Pour ce qui concerne la voie bilatérale avec l’UE, elle a été un succès, puisque notre pays est une des régions du continent qui a le plus profité de la prospérité créée par le marché unique. Mais cette voie a été torpillée peu à peu par le Conseil fédéral lui-même : en 2006, il renonce à l’objectif de l’adhésion à l’UE, qui lui avait valu passablement de goodwill de la part des diplomates européens. En 2021, il met fin aux négociations sur l’accord-cadre, un concept qu’il avait lui-même proposé à l’Union.

Quant à l’OMC, la machine s’est totalement grippée, incapable de produire les normes garantissant une mondialisation équitable et profitable pour tous. Cette paralysie a favorisé l’émergence de nouveaux blocs commerciaux, en Asie et en Amérique, avec lesquels il est compliqué pour la Suisse de s’entendre sans concessions difficilement acceptées sur le plan intérieur (comme on l’a vu par exemple lors de la votation populaire de mars 2021 sur l’accord de libre-échange avec l’Indonésie, accepté de justesse).

Les trois piliers du positionnement de la Suisse sur l’échiquier international étaient plus ou moins brinquebalants depuis un certain temps. Avec l’invasion de l’Ukraine et ses conséquences à court, moyen et long terme, ils vacillent et sont prêts de s’écouler, tel un château de cartes trop usées.

La Suisse ne peut plus plaider l’exception et le particularisme, elle doit choisir son camp et se ranger résolument du côté des démocraties face aux autocrates. Elle doit cesser d’être particulièrement intransigeante avec l’UE et extrêmement complaisante avec la Chine ou la Russie. Le Conseil fédéral doit rapidement élever son niveau de réflexion géopolitique. Dans cet esprit, il doit sans tabou étudier l’opportunité d’une adhésion à l’Union européenne. Il faut souhaiter qu’il s’y emploie au nom de la morale et des valeurs humanistes que nous partageons avec les Européens. Mais des considérations économiques devraient, si besoin, l’amener à une évaluation plus réaliste de la situation. La Suisse a bâti sa prospérité sur la fiabilité de son droit. Or, l’alignement sur les sanctions européennes contre la Russie prouve ce que les souverainistes blochériens s’obstinent à nier depuis trente ans : nous dépendons des normes définies par les Européens ; nous ne pouvons pas courir le risque de ne pas être en conformité avec leurs standards sans prétériter les affaires de nos banques et de nos industries d’exportation. En décidant un usage inédit de son énorme poids économique, l’UE s’affirme définitivement comme une puissance politique là où trop de ses détracteurs ne voulaient voir qu’un grand marché avec ses avantages fonctionnels.

À ces arguments en faveur d’un aggiornamento courageux, on pourrait ajouter des considérations sur la déstabilisation numérique entreprise par les hackers russes en direction du Vieux Continent, qui déploie chaque jour ses effets sur le territoire helvétique. Sans concertation avec les Européens, comment les Suisses, qui ont tant tardé à s’armer contre cette menace, pourraient-ils disposer à l’avenir d’une cyberdéfense efficace ?

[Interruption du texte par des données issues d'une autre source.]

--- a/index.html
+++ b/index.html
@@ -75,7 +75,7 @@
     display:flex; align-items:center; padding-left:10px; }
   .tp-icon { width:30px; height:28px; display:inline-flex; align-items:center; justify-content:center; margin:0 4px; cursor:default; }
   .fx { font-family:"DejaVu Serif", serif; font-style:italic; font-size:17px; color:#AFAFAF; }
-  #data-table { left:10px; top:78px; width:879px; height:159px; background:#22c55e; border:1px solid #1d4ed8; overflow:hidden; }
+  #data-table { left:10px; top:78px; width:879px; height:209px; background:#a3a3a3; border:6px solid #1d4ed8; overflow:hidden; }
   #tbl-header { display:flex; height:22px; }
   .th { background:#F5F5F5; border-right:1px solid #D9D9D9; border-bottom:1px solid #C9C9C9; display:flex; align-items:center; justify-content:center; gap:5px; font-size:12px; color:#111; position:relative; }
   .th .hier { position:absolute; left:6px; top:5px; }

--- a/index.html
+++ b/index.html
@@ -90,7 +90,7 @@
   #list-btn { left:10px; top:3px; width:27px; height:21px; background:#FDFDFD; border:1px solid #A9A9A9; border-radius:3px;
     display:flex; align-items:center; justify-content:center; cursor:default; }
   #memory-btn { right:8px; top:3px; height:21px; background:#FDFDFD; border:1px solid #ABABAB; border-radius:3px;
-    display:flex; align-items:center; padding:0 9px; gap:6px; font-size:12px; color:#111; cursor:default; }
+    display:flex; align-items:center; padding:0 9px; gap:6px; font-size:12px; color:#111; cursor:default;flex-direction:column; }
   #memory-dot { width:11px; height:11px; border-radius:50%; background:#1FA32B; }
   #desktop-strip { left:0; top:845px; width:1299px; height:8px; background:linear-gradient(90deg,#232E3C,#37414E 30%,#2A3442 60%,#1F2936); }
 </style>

Depuis trop longtemps, la Berne fédérale ne considère les relations avec l’Union que sous l’angle mercantiliste des accords bilatéraux, par petits bouts, comptant mesquinement les bénéfices qu’elle peut en tirer. Après le Brexit, la crise Covid et maintenant la guerre en Ukraine, il faut considérer l’ampleur des changements que l’Union porte (et qu’il est vain d’imaginer contourner compte tenu de notre position géographique et de nos intérêts commerciaux).  Il est grand temps de procéder à une réévaluation de ce que représente vraiment l’Europe des 27 pour nous : notre famille naturelle, notre meilleur rempart contre les menaces des dictateurs, la vraie garante de notre souveraineté et de notre indépendance en tant que démocratie.